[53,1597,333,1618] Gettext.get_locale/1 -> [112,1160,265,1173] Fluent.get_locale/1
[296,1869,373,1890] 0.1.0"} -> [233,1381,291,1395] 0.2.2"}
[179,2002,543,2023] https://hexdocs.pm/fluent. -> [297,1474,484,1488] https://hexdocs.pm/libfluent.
-------------------------
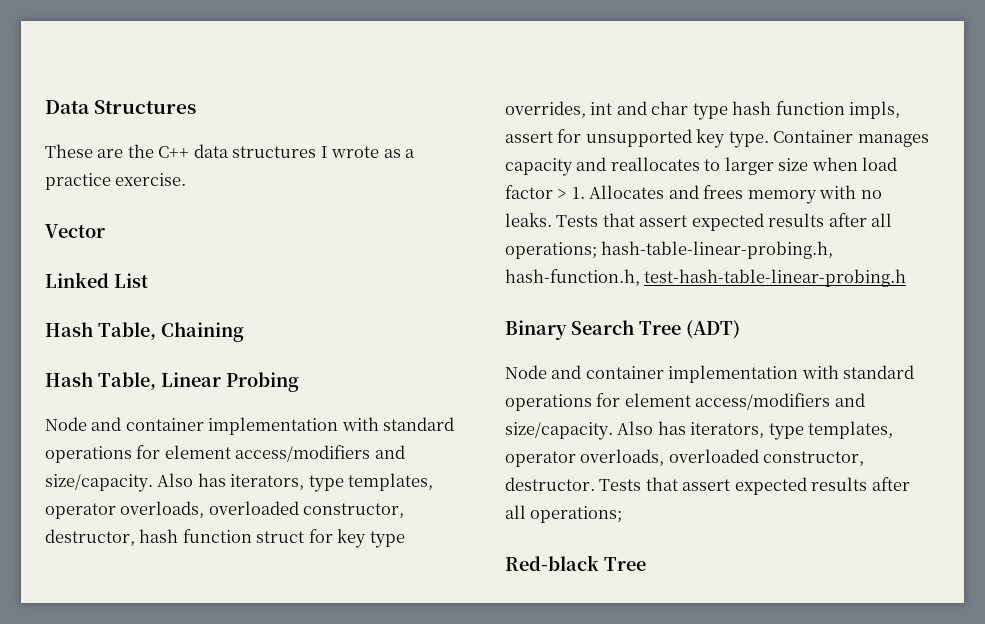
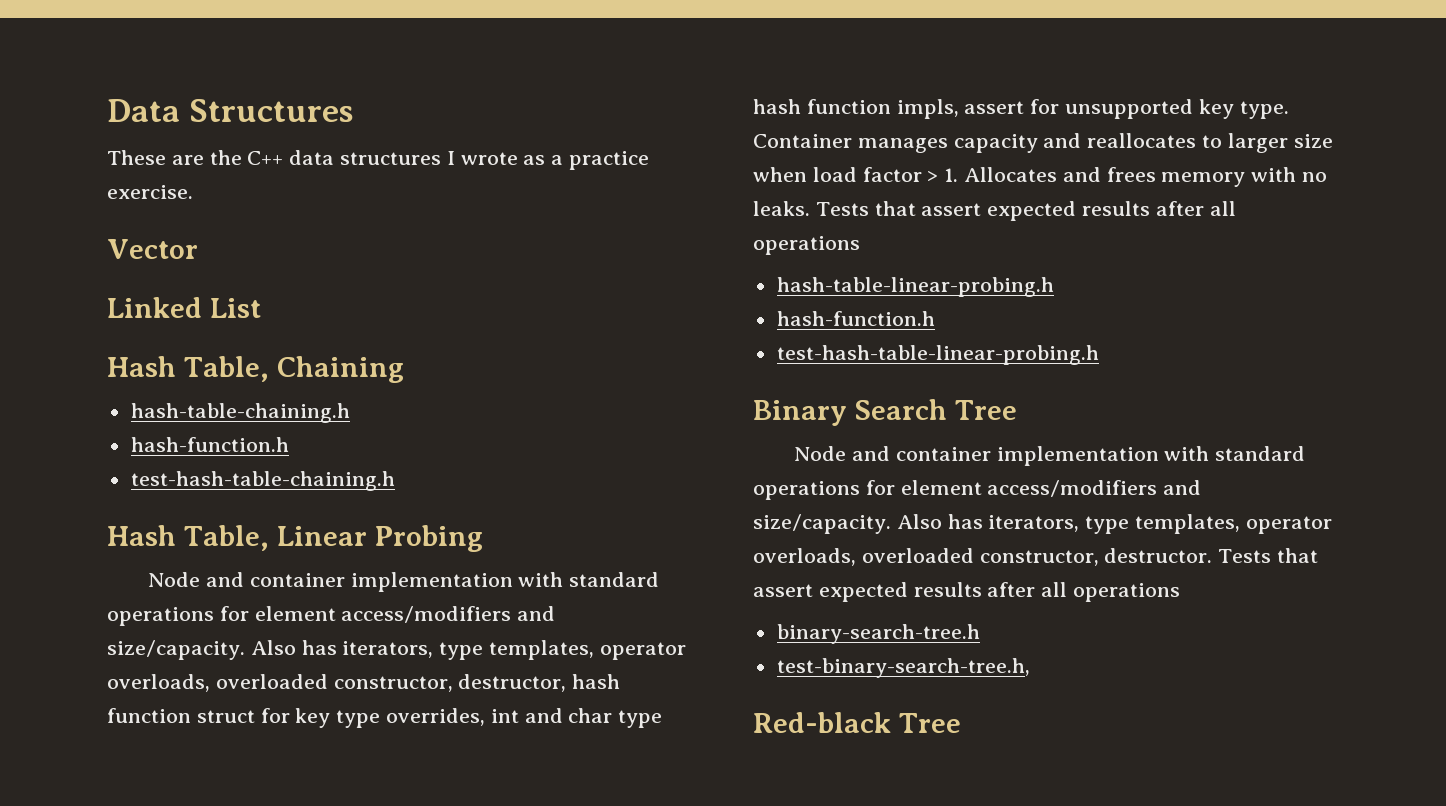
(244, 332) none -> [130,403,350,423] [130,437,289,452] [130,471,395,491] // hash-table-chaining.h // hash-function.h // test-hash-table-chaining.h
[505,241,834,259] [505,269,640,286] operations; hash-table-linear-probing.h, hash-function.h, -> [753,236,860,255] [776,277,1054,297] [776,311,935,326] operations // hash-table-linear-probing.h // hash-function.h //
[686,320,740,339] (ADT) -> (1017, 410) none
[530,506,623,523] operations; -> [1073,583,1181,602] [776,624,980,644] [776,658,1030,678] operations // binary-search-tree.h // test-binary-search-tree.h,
-------------------------
(Work instructions) Give nothing but the number of lines in the entries that include "none".

(Answer) 2